By: Dan Arel
It seems no matter what age group you coach there is an expectation to create a winning culture, and for many that seems to come from doing things “the way they’ve always been done” which means practices right out of my 1990s childhood. Bag skates, and full ice drills that leave kids standing in line, skating from one cone to another, and then getting back in line.
While this method of conducting practice may result in kids who can skate straight, follow directions, and maybe some increased stamina, you aren’t building a winning culture even if by chance you are winning games.
I coach a group of 10U kids currently and here and there I watch other 10U practices and I see a lot of what I described above. The old way of doing things. Then I look at my practice. We get half ice for an hour two times a week and I need to utilize every moment of that ice. And while a winning culture keeps parents happy, it doesn’t necessarily keep kids on the ice for years to come, but fun does.
What many coaches fail to realize is you can have fun for your entire practice and get in all the repetitions, game like scenarios, and in the end, that winning culture. Because a team that wants to be on the ice, wants to have fun, and is learning the entire time, well, those teams win.
I begin every practice with some form of a game, something I learned from Pittsburgh Penguins head coach Mike Sullivan. Get the practice tempo up right away and have the kids enjoying themselves. We will play coach keep away, tag, or another game in my catalogue. We then usually switch to a skate, but we don’t bag them, or at least they don’t think we do. We work on edges, our stride, or even run an obstacle course (see, fun!) and rarely, if ever, just skate them in a straight line. From there, we will run a cross ice skate for 45 seconds and we track the top 3 skaters each session. 45 seconds of back-and-forth racing to stay in the lead (find my hidden bag skate?). This builds stamina, but without sending them all the way down the ice and back, and 45 seconds is just around that shift sweet spot.
It’s then we break into stations, and we run only open-ended drills. I hate box drills. When in a game does a kid skate to a cone, circle it, skate backwards to another cone, etc.? They don’t! Instead, each drill has an objective and the players need to find the best way to get there. Battle drills are preferred because the kids love them. We create a battle in every drill we can.

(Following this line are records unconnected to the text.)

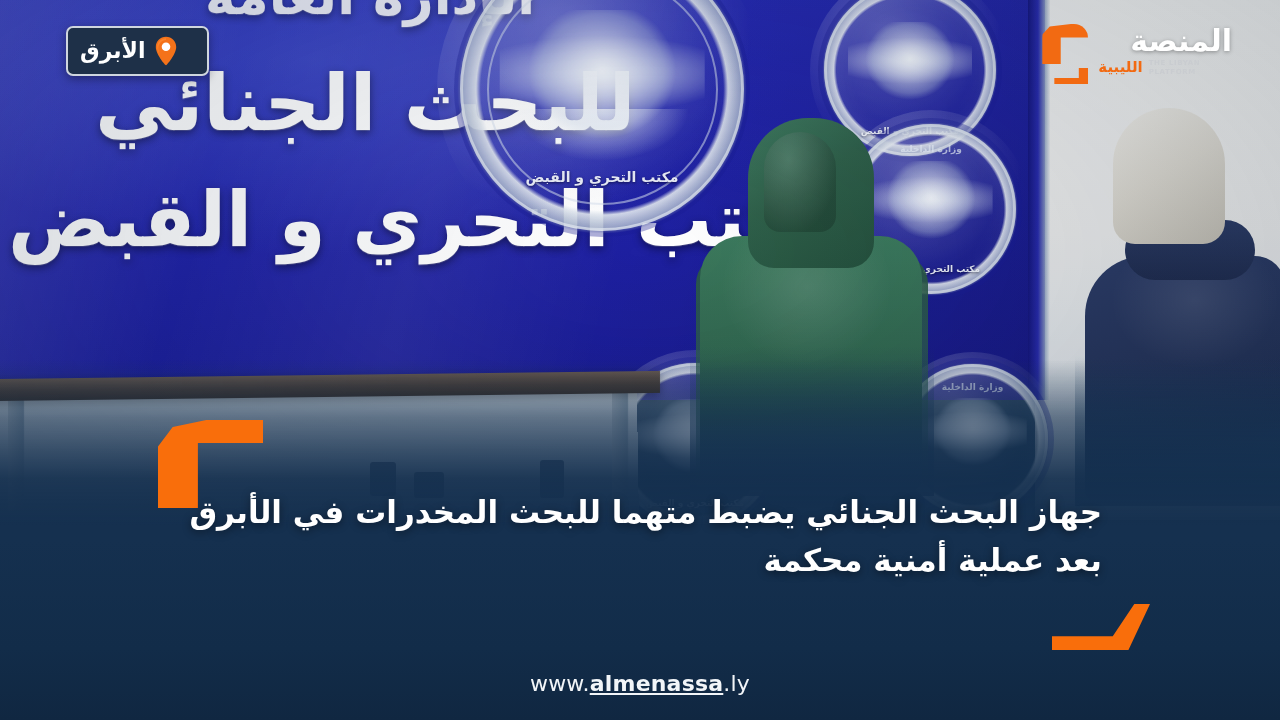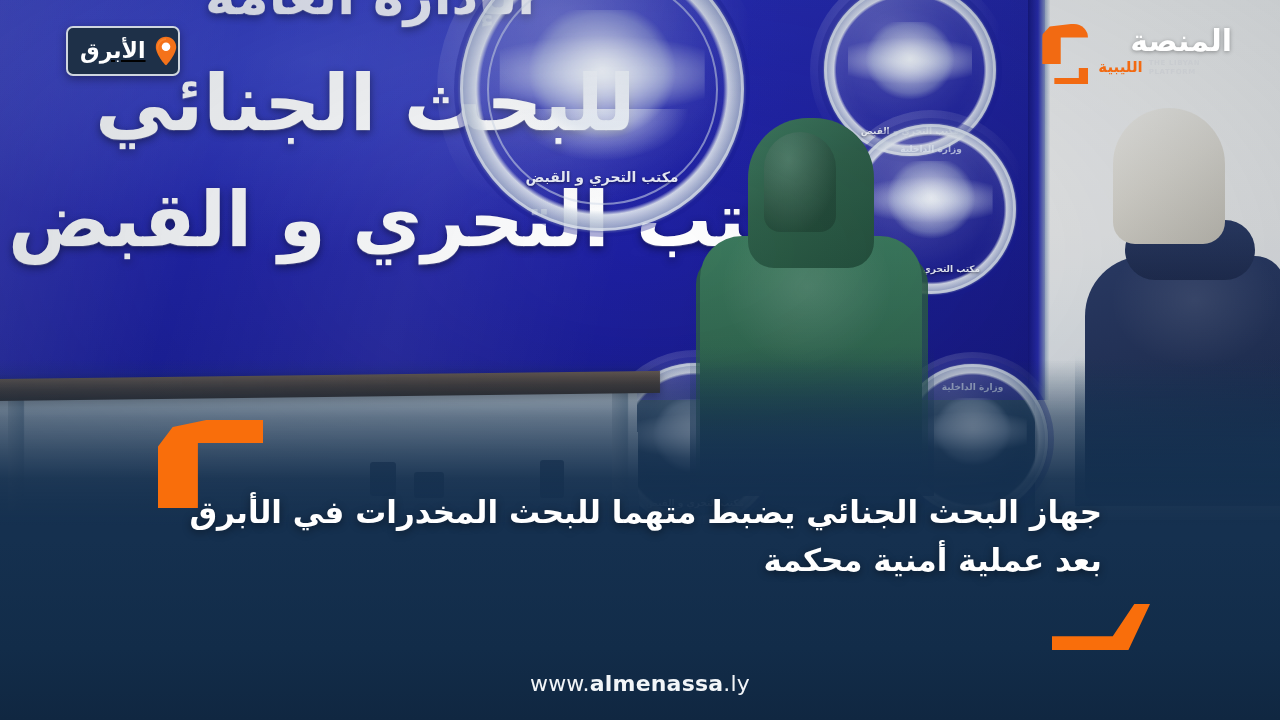--- a/index.html
+++ b/index.html
@@ -216,12 +216,11 @@
   .loc-badge{
     position:absolute;left:66px;top:26px;
     display:flex;align-items:center;gap:8px;
-    padding:8px 0 8px 12px;
+    padding:8px 29px 8px 12px;
     background:#1e3048;
     border:2px solid #cfd6de;
     border-radius:7px;
     box-shadow:0 3px 10px rgba(0,0,0,.35);
-    text-decoration:underline;
   }
   .pin{width:24px;height:30px;position:relative;flex:0 0 auto;}
   .loc-label{

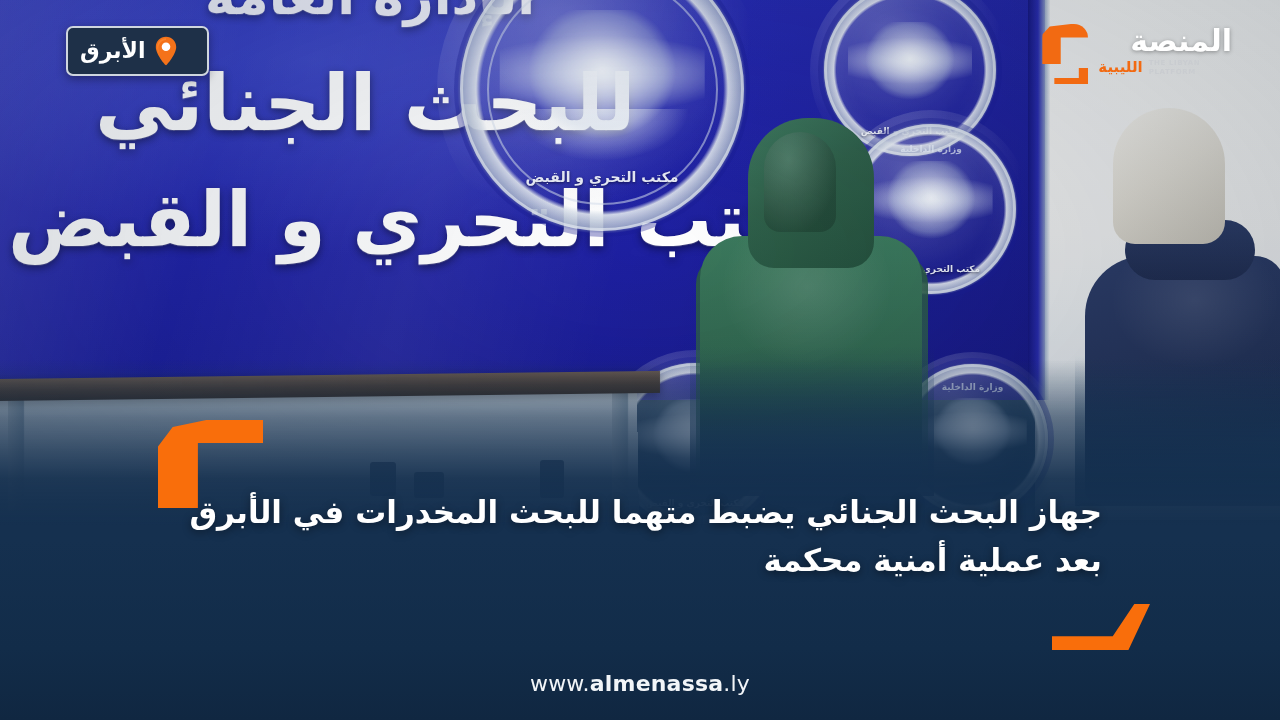--- a/index.html
+++ b/index.html
@@ -287,7 +287,7 @@
     font-family:"DejaVu Sans","Liberation Sans",sans-serif;
     letter-spacing:.2px;
   }
-  .site b{font-weight:700;}
+  .site b{font-weight:700;text-decoration:underline;}
 </style>
 </head>
 <body>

Most importantly, we explain the why to our drills. They come away understanding why we ran it, and what outcome we wanted. We can complicate drills as they get better at them and add additional elements.
We run these stations for about 10 minutes each, and then with our remaining 10 to 15 min of practice we end with another game. Sometimes 3 on 3 or 4 on 4, sometimes it’s a large battle drill that has quick cycles so kids’ time in line is just enough to catch their breath and they are back in.

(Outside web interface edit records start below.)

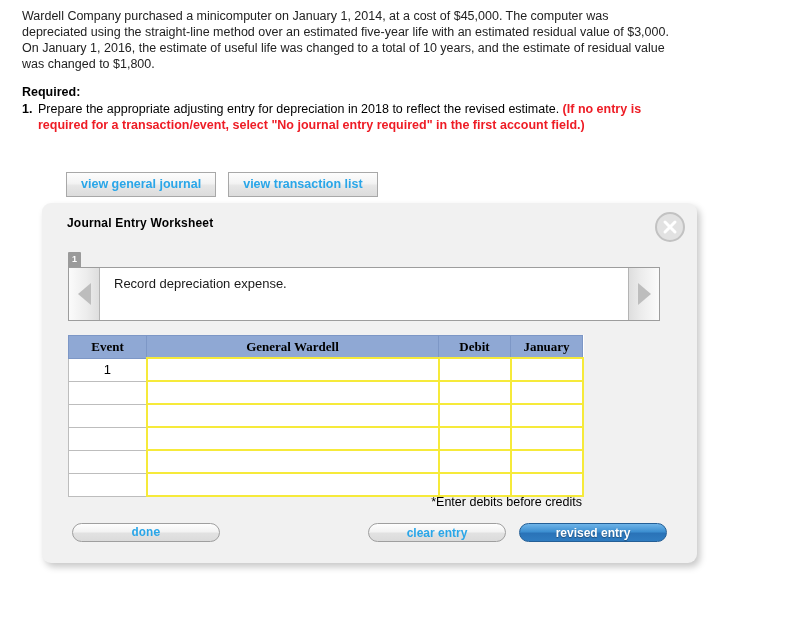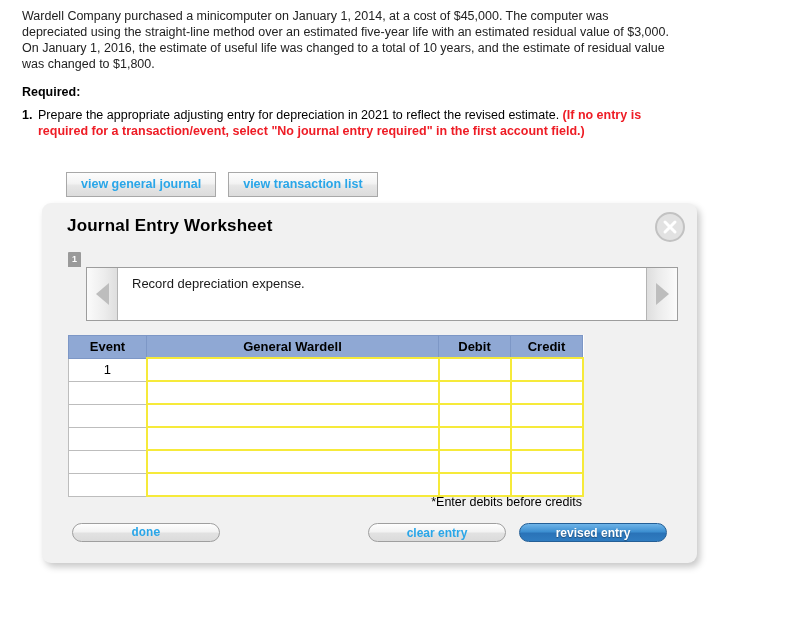--- a/index.html
+++ b/index.html
@@ -38,7 +38,7 @@
   .required-label {
     font-weight: bold;
     display: block;
-    margin-bottom: 7px;
+    margin-bottom: 1px;
   }
   .req-item {
     display: flex;

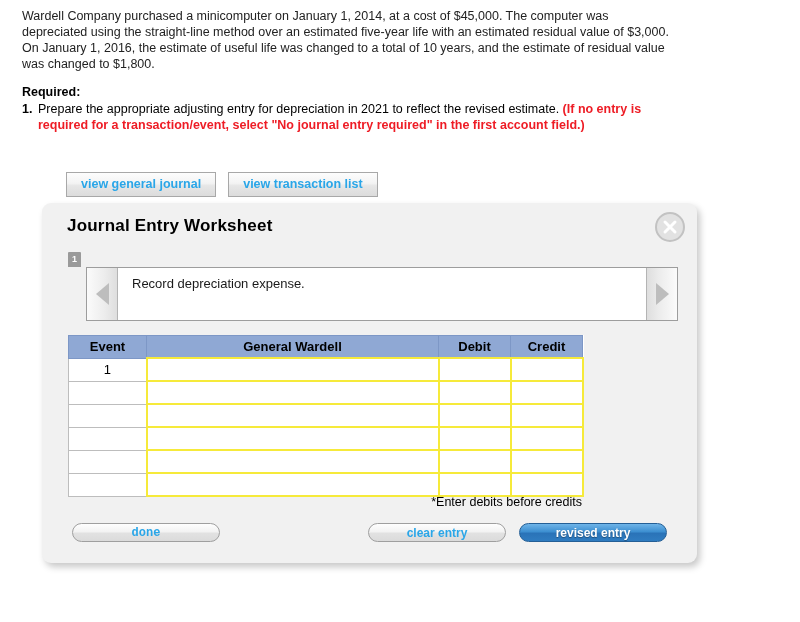--- a/index.html
+++ b/index.html
@@ -246,7 +246,7 @@
   <span class="required-label">Required:</span>
   <div class="req-item">
     <span class="req-num">1.</span>
-    <span class="req-text"><span>Prepare the appropriate adjusting entry for depreciation in 2021 to reflect the revised estimate. </span><span class="req-red">(If no entry is required for a transaction/event, select "No journal entry required" in the first account field.)</span></span>
+    <span class="req-text"><span>Prepare the appropriate adjusting entry for depreciation in 2018 to reflect the revised estimate. </span><span class="req-red">(If no entry is required for a transaction/event, select "No journal entry required" in the first account field.)</span></span>
   </div>
 </div>
 

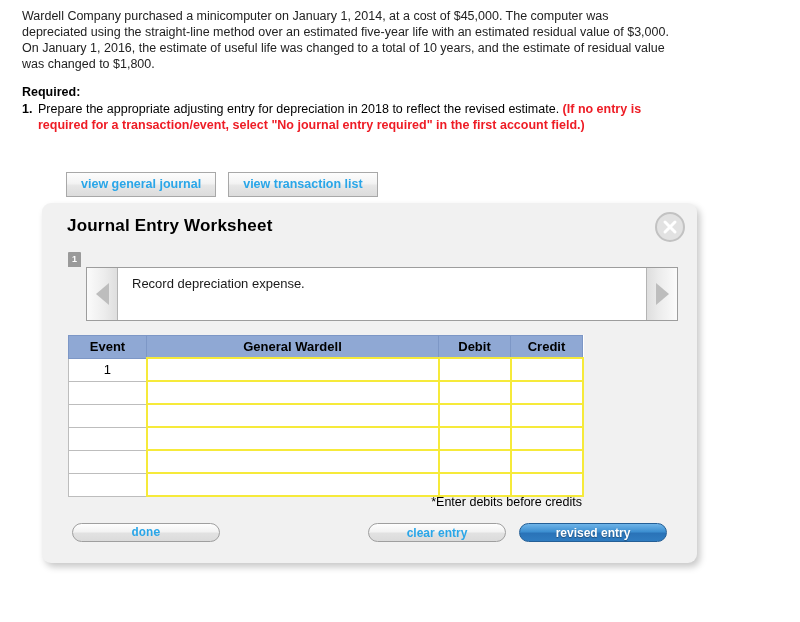--- a/index.html
+++ b/index.html
@@ -90,7 +90,7 @@
     position: absolute;
     left: 25px;
     top: 13px;
-    font-size: 17px;
+    font-size: 12px;
     font-weight: bold;
     letter-spacing: 0.2px;
   }

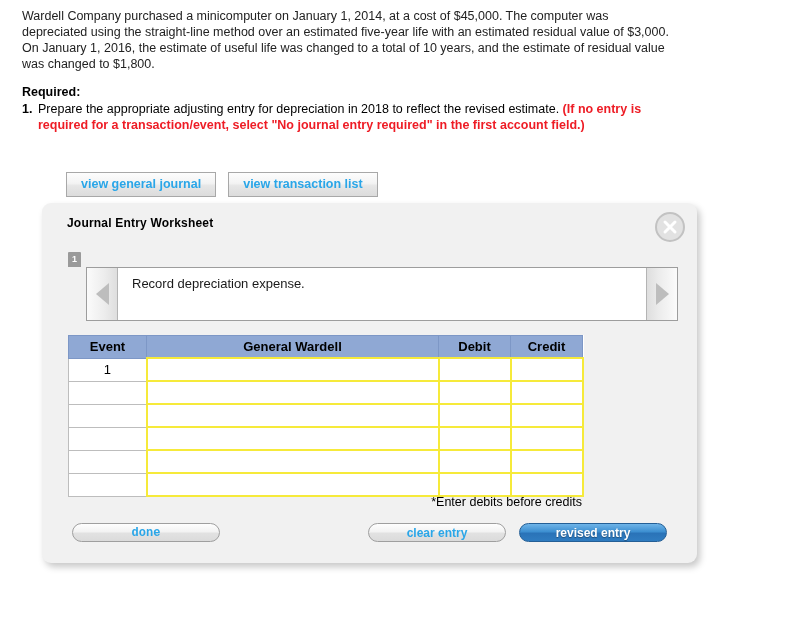--- a/index.html
+++ b/index.html
@@ -134,7 +134,6 @@
     background: #ffffff;
     box-sizing: border-box;
     display: flex;
-    margin-left: 18px;
   }
   .arrow-btn {
     width: 30px;

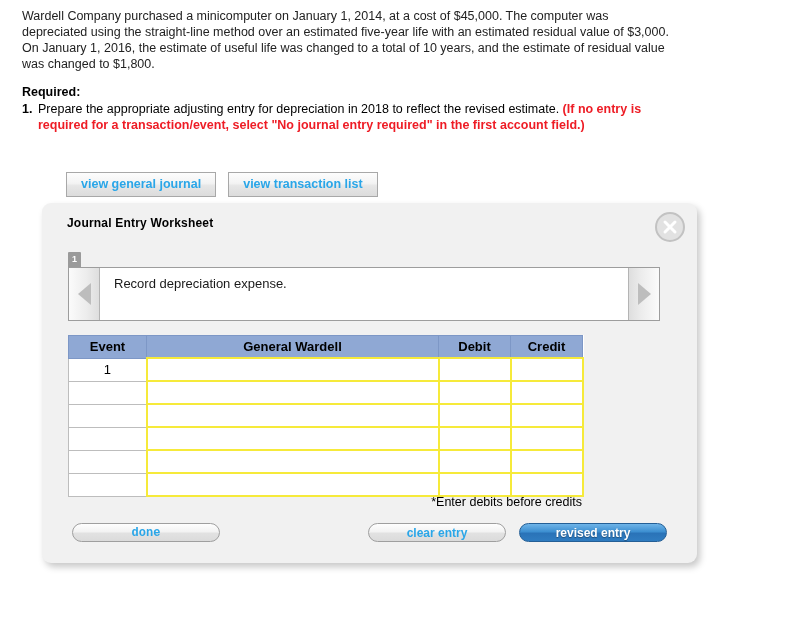--- a/index.html
+++ b/index.html
@@ -179,6 +179,7 @@
     height: 21px;
     padding: 0;
     text-align: center;
+    font-family: Liberation Serif, serif;
   }
   .jtable td {
     height: 21px;

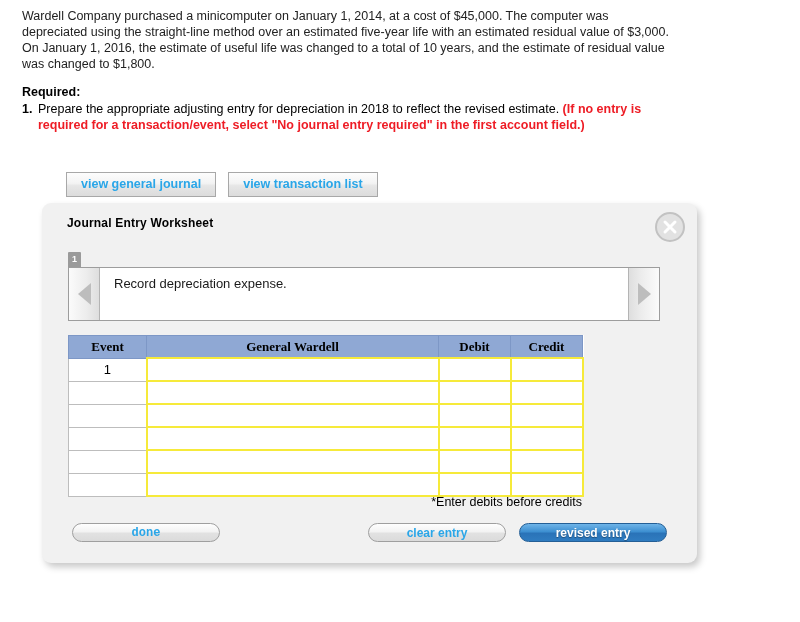--- a/index.html
+++ b/index.html
@@ -289,7 +289,7 @@
         <th>Event</th>
         <th>General Wardell</th>
         <th>Debit</th>
-        <th>Credit</th>
+        <th>January</th>
       </tr>
     </thead>
     <tbody>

We’ve removed all the boring, monotonous drills and found ways to teach those skills in fun ways. Tag has our kids working on edges, coach keep away has them stick handling, puck protection and keeping their head up.
In the end, our kids can’t wait to get back on the ice, but come game day, they have all the fundamentals they need to win a hockey game. They can battle in corners, they can outwork the opponent, and they can utilize open ice because we taught them to look for solutions, rather than skate from one spot to the other robotically.
At any age level, we should strive to create kids who want to play hockey for life at any level, and by creating a culture of fun, we can accomplish that.